Can't You See I Was Falling In Love
social life & social media
Shelly Jang used GMvault to look through 5 years of Google Chat logs to hunt for signals that she loves only her husband. She looked at whom she messages, the time of a day, and the words she uses. She was able to extract meanings from innocuous metrics like “delay in response” to show whether her or her future husband were “playing games” at the beginning of the relationship. In the talk, she shares what she learned from her project.
Like many of us here, I’m drawn to the Quantified Self movement not only because of the curiosity, but also because the process and tools itself is fun. Look at all these tools I’ve used.
Between the two separate aspects of QS, they’re logging and discovering, I find more often than not I find more enjoyment from the latter. That’s why I like to attend the meetups because you guys tell me all the fun new ways to collect self-logs, and I come home and I get super excited and I try to implement the new method I’ve just learned.
But alongside this excitement I noticed the strange emotional side effect, which is I find myself a feeling of loss towards the logs I never got to generate. This is different from the guilt I feel when I miss an entry to a consistently kept log. It’s more like there’s a whole new aspect of life that I could have kept a record of, but because I wasn’t even aware of it I lost the data forever.
This got me thinking about the two different modes of logging; active and passive. Most self-logging processes require discipline and continuous action to keep going. But as technology advances forward, we require less and less action to keep track of ourselves and be able to tap into that data.
A great source of passively collected data is Google because they’re tracking you. If you can retrieve your own record from them, you might be able to try fun exercises. So among Googles products, because I’ve been using Google Chat for many years, I decided to investigate this particular dataset.

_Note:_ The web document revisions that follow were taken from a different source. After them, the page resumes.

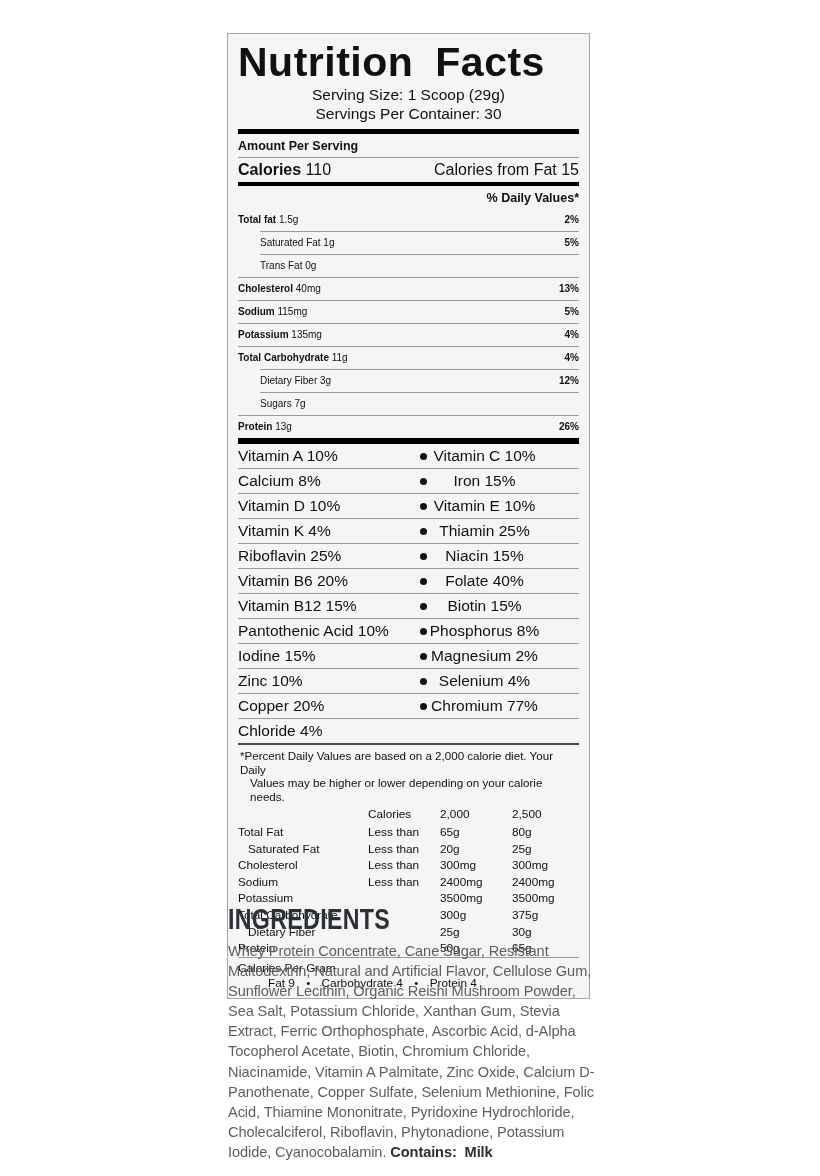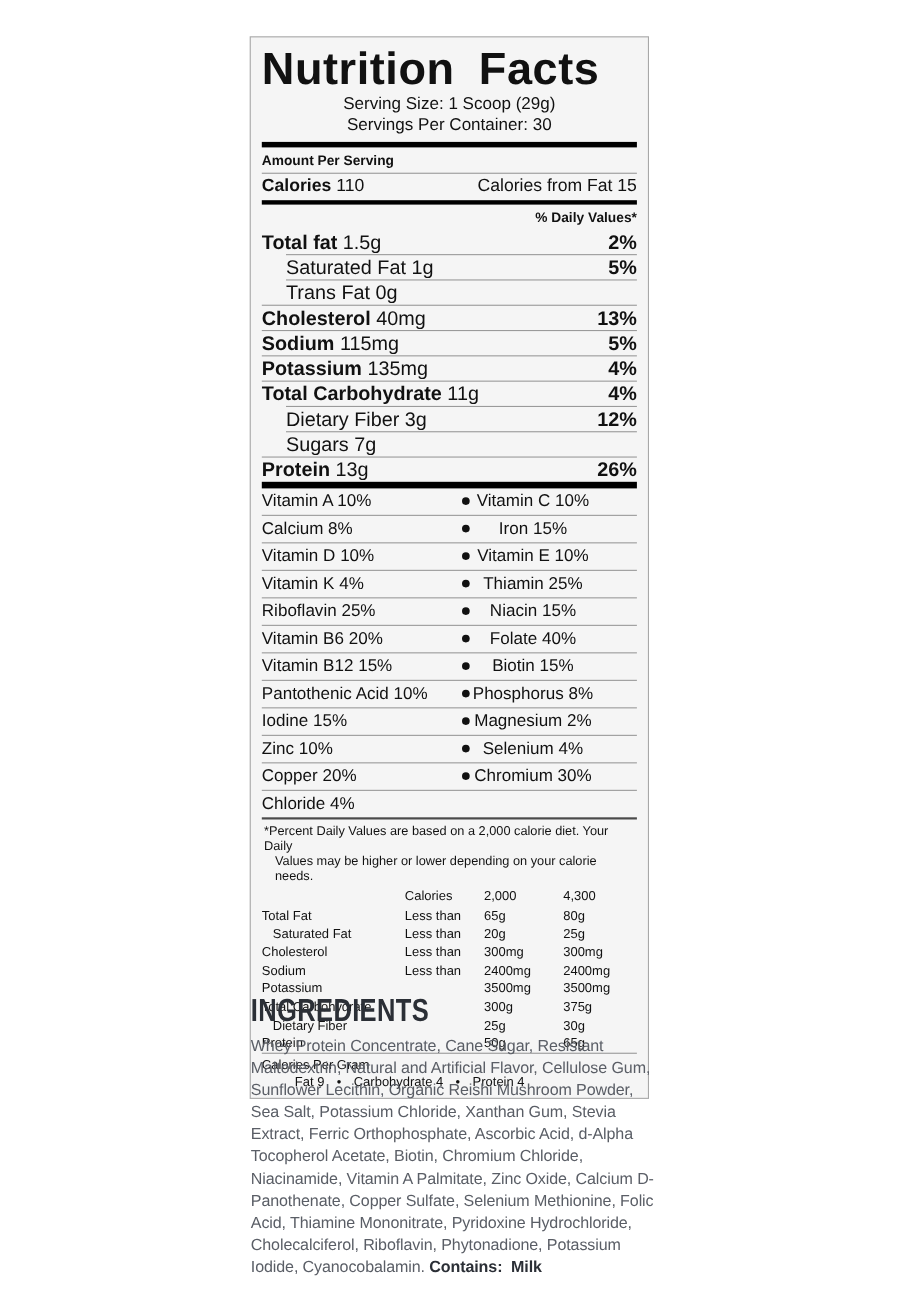"Total fat 1.5g" .row { font-size: 18px -> 10px }
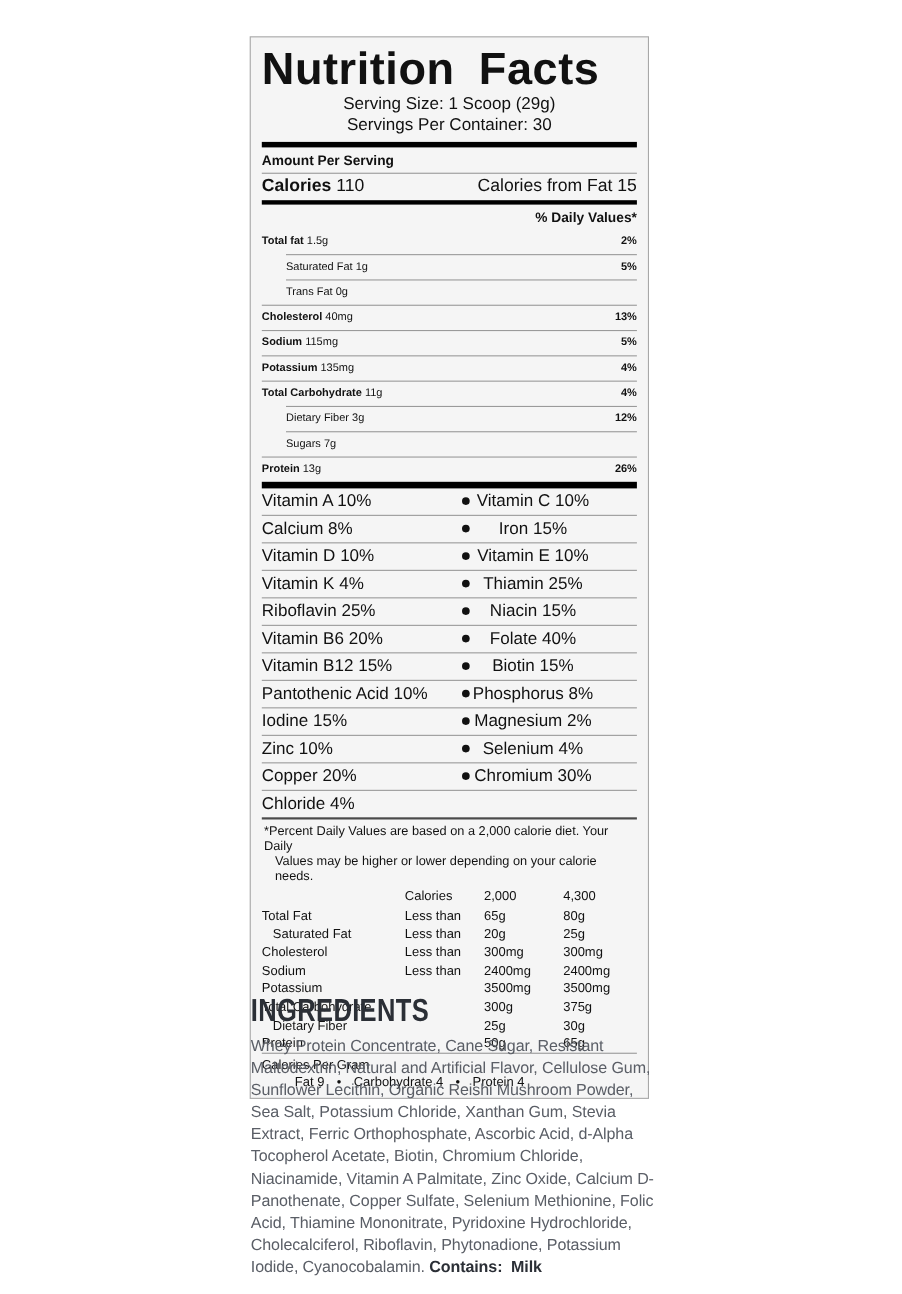"Chromium 30%" span.r { text: 30% -> 77% }
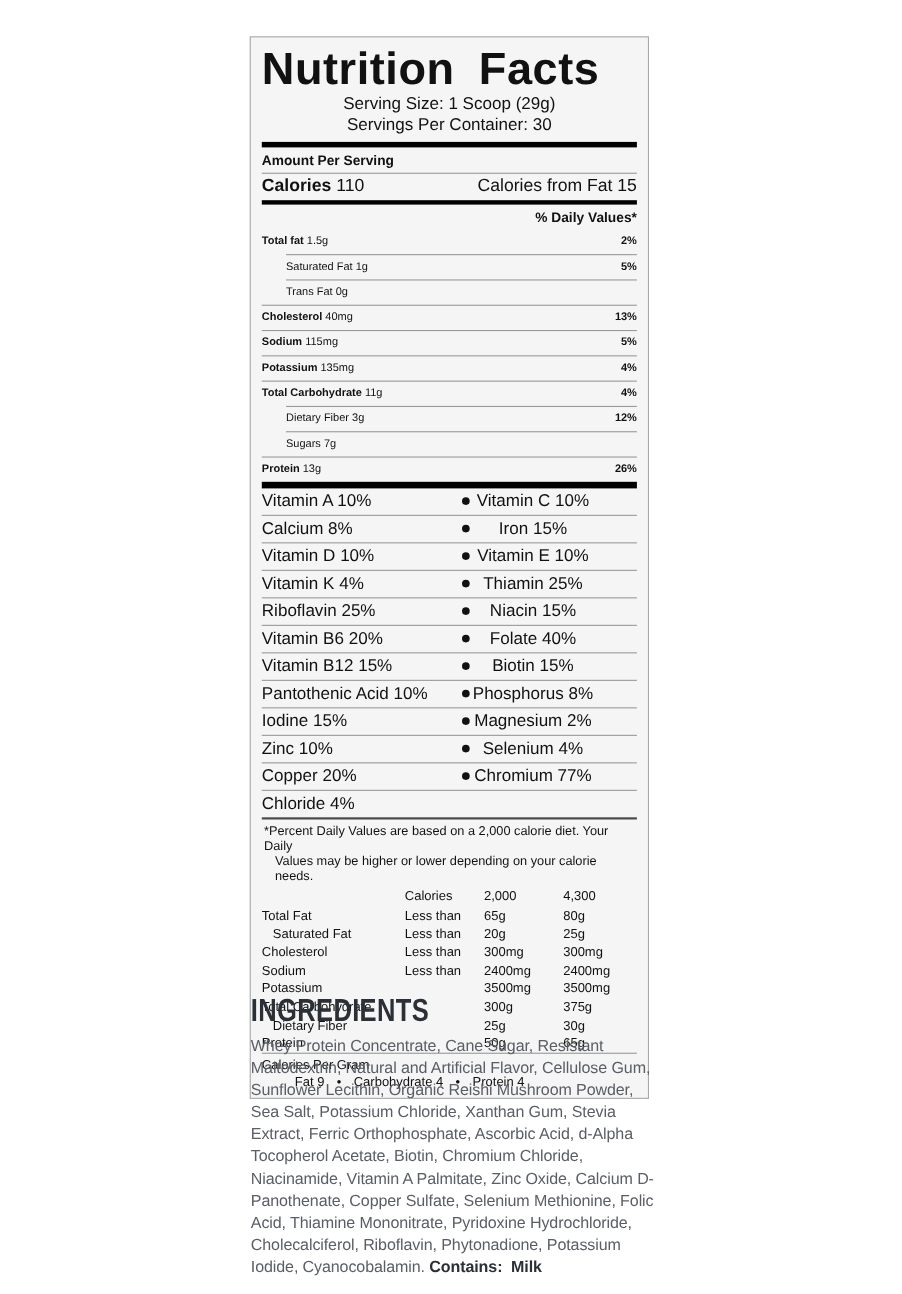"4,300" td.c-2500 { text: 4,300 -> 2,500 }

Google Chat logs consist of rather large amounts of text data for me, so I decided to pose a specific question to guide my analysis. It just happen that I had big on me to use GChat since before I met my husband, so I thought it would be fun to see if there was love present in my chatting behavior.
Because this chat history is saved in the same format as email, I was able to use GMVault, which is an open source tool mainly for backing up Gmail. But it can be used to download the logs, and I parsed the XML files into a flat file, timestamps, and messages.
The log files consist of five years of data, containing roughly 1900 days of data with 68 different people, and I typed approximately 30 million words. The first thing I did was trying to see when did my husband appear in my life. So this is the number of times that I mentioned his name to my friends and family. And you can see even before when we started dating his name appears, and it rapidly ramps up the number ramps up because I’m talking to my friends about him all the time.
So this is a good indicator, and even with something as straightforward of number of messages sent, you can tell for the end of 2009 and onwards my husband becomes a significant presence in my life. Could this be a sign of love? Afraid not, because this behavior alone is not representative because that yellow trace there shows pretty much the same pattern. And that’s not a second boyfriend. It’s my colleague that joined our lab around the same time, and we communicated through GChat for our collaboration. So it shows that there are two different domains of my life; personal and professional.
Next, I wanted to see if we played any sort of juvenile hard to get games when we texted each other, because I know in high school, when I used AOL I’d definitely delay before texting back to boys.
So I plotted the mean response caused be me and plotted against the response caused by him, and it shows that pattern more or less lies along the diagonal, so that no one can claim to play mind games. But because the fitted line has a slope less than one, mathematically, I’m the one who played a little bit of game.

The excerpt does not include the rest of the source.